# Installed my AVIC-F90BT (Review)



## [email protected] (Dec 16, 2008)

There is a good deal of interest in the new AVIC-F series head units, and I have been in the market for just the right head unit for a little while. I almost bought a D3, Z3, and a Kenwood, but decided to wait when I heard these were coming out. The first reviews of the unit were not very good, but after the software upgrade most of those bugs were worked out. I ordered a Metra harness and Pioneer cage and trim piece from Enfig (super http://****************.com/smile/emthup.gif for their service) and couldn't have done the install without those pieces.
I like the fact that it runs on Windows CE and that it can be started in Safe Mode and modified just like a computer. I haven't done anything with that yet. 
I bought the AVIC-F90BT because of the additional warranty, and the fact that it is a Premier model.

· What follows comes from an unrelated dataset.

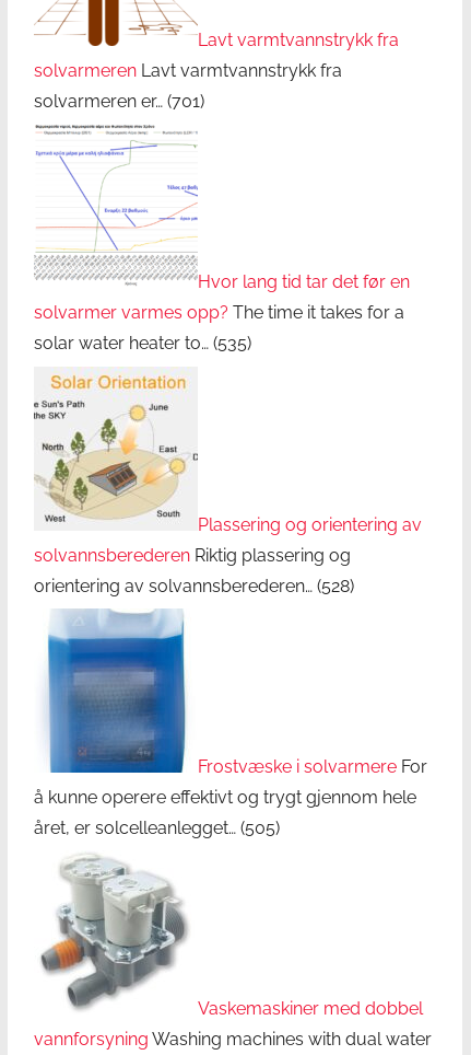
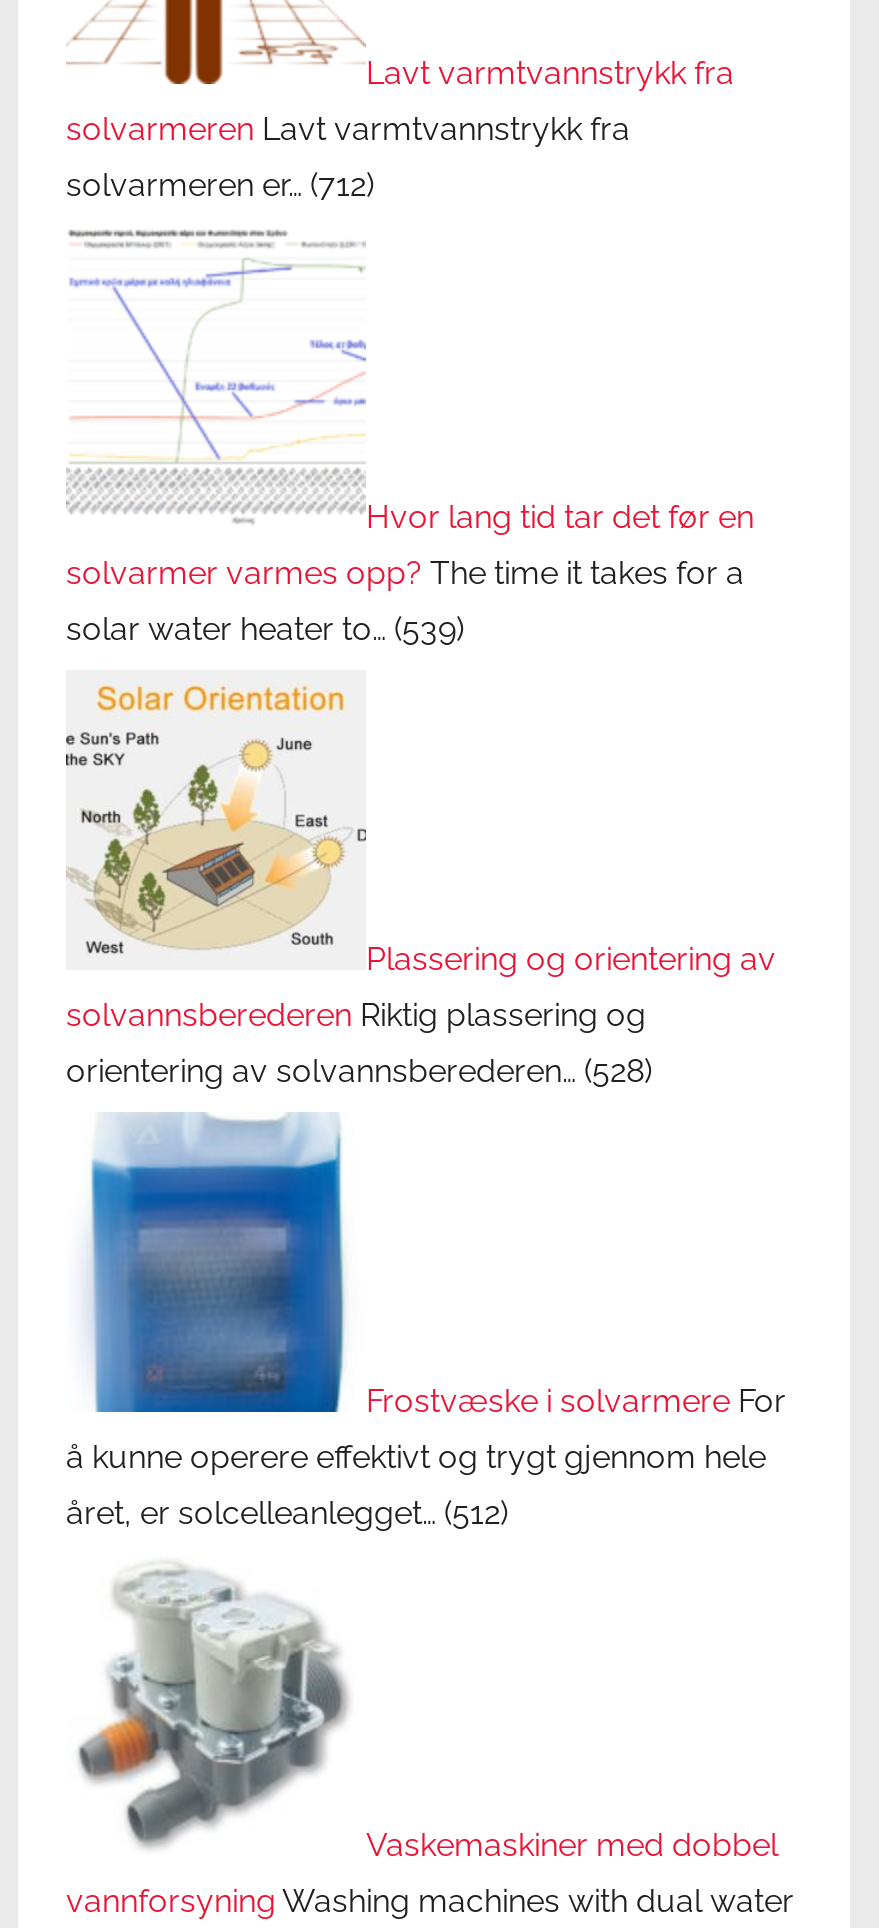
[34,91,204,112] solvarmeren er… (701) -> [66,166,374,204] solvarmeren er… (712)
[34,333,251,354] solar water heater to… (535) -> [66,609,464,647] solar water heater to… (539)
[34,818,280,838] året, er solcelleanlegget… (505) -> [66,1494,508,1532] året, er solcelleanlegget… (512)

Aside from that, there are not many differences between the 90 and 900 operationally. With the unit, I also purchased the XM Radio Tuner and service, plugged my iPod into it (via USB/component cable that came with it), and have a small SD card for giggles, although I have already taken it out and don't use it at all. After a couple hundred seat miles with the unit I have some pros and cons, most of which have been covered already. I drilled a small hole in the glove box for permanent install of the iPod, and the XM tuner is in the trunk near my sub. 
Here are some pics of it installed and during my installation:
Before install: Eclipse 5425 HU mated to Alpine Monoblock Amp and Diamond Audio D6 12" Sub








Starting the tear down








Pulling the cluster out to get to the VSS wire and install the GPS antenna and microphone for Bluetooth Phone and voice commands
















Crappy closeup of the unit in question (I was shaking from being in the cold garage







)








Here are some pics of the finished install








































I need to buy some gas

















Overall, I am happy with the purchase. I bought it with the eBay 10% discount, and Live coupon at the same time so that saved a bit of $. If you are on the fence, just jump and do it! You won't be disappointed!









-Gabe


_Modified by [email protected] at 2:15 PM 12-31-2008_


----------



## badmk3 (Aug 25, 2004)

gabe and g and g motorsports...
(insert pompoms..and more pompoms!)
no for real...this guy knows his stuff..he is GENUINELY interested in his customers...he works diligently....never let me down yet....
his car is cool too..which helps.._

big ups for G and g...i will be probably claiming them on my 2009 W2 form..to get some sort of tax break bc of the spending i will do probably....

UPS TO YOU GABE!

glad to see we got another good shop around here...in addition to avalon and hardeys.


----------



## badmk3 (Aug 25, 2004)

that looks like a badass unit man....i still want my single din so i can run my turbo...i mean voltmeter gauges!!..heheh


----------



## PGas32 (Jun 15, 2005)

*Re: (badmk3)*

How's the GPS sensor like being placed in the dash? I'm getting ready to install a F700BT and was wondering where to put the GPS, but in the dash never occurred to me.
Looks good though...any other tips for the install?


----------



## Pat @ Pitt Soundworks (Nov 14, 2008)

*Re: (PGas32)*

Looks good - colors match the climatronic perfectly. If only she sank all the way into the dash. Nothing a little cutting can't cure on the next goaround







http://****************.com/smile/emthup.gif


----------



## [email protected] (Dec 6, 2008)

*Re: Installed my AVIC-F90BT ([email protected])*

Good job Gabey Baby!


----------



## AmRando (Nov 2, 2008)

I will say the mounting and kit look professional and the ability of the AVICs to change their lighting colour is nice, but really guys.. have anyone of you actually USED one of these head-units?? Seriously, they're TERRIBLE. I was just mentioning in another thread how I had an F90 for a few days and couldn't stand it - the interface is awful and non-responsive half the time. And this is AFTER a firmware update to fix a bunch of problems. Only car nuts would pay $1500 for something as half-assed as these, anyone else would be waving pitchforks and wanting to tar&feather the manufacturers!
And yeah, it runs WINCE.. that's sure helped out a lot! Go check out AVIC411.com and see how far along most of their hacks and feeps are..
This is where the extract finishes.